Palace of the End
[Reviewed for Show Business Weekly]
Photo/Carol Rosegg
Lynndie England: accidental torturer. David Kelley: heartsick weapons inspector. Nehrjas Al Saffarh: trusting member of the Iraqi Communist Party. With the allegory of Alice’s looking glass, Judith Thompson not only connects these desperate and disparate characters, but also turns a sharp mirror on society by revisiting the infamous abuses at Abu Ghraib prison. Built by invisible, arbitrary borders (like Iraq itself), Palace of the End isolates all three of these characters on stage and then, monologue by monologue, uses their fractured realizations of the world to tie them together. Thompson takes liberties with her mix of research and storytelling skills when explaining Lynndie’s infamous “thumbs-up” pictures, Kelley’s suicide, and Saffarh’s struggle to resist Saddam. But these “invented” characters hold fast: Her writing is seamless and every bit as breathtaking for the audience as it is for the actors who labor for breath, fogging up that looking glass.
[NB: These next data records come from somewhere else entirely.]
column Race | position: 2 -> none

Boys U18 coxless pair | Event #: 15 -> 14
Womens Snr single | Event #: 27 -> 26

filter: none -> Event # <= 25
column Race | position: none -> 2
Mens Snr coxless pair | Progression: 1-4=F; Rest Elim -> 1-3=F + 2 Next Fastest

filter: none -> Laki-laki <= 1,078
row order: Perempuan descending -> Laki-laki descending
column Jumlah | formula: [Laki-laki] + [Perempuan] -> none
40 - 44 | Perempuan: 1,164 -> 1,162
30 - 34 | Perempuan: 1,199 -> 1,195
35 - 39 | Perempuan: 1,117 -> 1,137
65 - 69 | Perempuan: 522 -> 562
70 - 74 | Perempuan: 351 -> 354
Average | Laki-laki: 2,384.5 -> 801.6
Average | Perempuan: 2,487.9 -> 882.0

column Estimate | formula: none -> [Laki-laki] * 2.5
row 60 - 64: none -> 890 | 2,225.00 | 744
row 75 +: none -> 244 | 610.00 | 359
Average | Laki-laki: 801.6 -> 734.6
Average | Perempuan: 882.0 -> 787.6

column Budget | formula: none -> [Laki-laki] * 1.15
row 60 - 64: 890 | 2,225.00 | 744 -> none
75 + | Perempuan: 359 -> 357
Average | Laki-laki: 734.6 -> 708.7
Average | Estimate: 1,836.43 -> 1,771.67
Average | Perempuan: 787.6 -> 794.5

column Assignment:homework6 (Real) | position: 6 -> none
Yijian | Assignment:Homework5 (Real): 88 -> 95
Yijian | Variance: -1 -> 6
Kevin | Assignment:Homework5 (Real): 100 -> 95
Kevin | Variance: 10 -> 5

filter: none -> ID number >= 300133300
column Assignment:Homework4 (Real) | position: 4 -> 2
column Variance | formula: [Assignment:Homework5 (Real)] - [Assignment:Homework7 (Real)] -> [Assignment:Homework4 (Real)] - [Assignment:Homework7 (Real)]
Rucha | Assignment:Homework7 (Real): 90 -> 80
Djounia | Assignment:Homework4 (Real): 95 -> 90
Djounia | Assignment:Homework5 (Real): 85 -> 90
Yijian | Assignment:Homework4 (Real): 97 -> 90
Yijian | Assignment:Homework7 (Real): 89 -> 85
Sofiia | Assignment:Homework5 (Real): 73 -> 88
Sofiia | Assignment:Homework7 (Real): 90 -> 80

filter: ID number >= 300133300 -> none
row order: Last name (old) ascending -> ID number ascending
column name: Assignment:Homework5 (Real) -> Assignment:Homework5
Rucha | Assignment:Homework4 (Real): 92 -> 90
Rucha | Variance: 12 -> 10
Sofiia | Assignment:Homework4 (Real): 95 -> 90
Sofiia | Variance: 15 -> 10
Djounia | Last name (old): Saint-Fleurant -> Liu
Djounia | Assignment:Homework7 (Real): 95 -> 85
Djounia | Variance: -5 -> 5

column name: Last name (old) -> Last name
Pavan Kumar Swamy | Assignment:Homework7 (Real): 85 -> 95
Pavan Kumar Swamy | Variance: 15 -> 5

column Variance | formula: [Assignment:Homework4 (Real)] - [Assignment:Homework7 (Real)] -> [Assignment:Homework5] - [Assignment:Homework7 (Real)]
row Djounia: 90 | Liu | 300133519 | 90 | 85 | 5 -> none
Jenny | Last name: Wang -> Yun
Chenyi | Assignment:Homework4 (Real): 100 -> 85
The monologue “My Pyramids” quickly dispenses with the stereotypes of Lynndie by making her funny: She’s more offended by being called ugly than she is by posts that threaten to kill her. It just as quickly humanizes her: She was out of her depth at Dairy Queen; what did they expect from putting her in charge of “terrorists”? Teri Lamm deserves a Purple Heart for all the emotional blood behind her portrayal of this likeable, delusional martyr. Rocco Sisto deserves one, too: As Kelley lay dying, he struggles to find the strength within his soft-spoken self to call out “the truth” behind the senseless killings his report helped to “justify” in Iraq. As for Heather Raffo — bathed in a golden light, she reflects both happier and darker times. Her account of Saddam’s torturers is almost as heartbreaking as the thought of all that wasted perseverance. These are strong, charismatic performances, layered with the compressed depth and insight of three wholly different plays.
Palace of the End works best, however, as one show, and this is where Daniella Topol shines. The best sort of director, she enhances Thompson’s work not by reinterpreting it, but by focusing on the mournful humanity behind simple actions: rubber stamping a document, shaking dirt off one’s pants, sipping a cup of tea. In this light, the abstractions both of the monologue form and Mimi Lien’s jaggedly pointed mirrors, become inescapably real.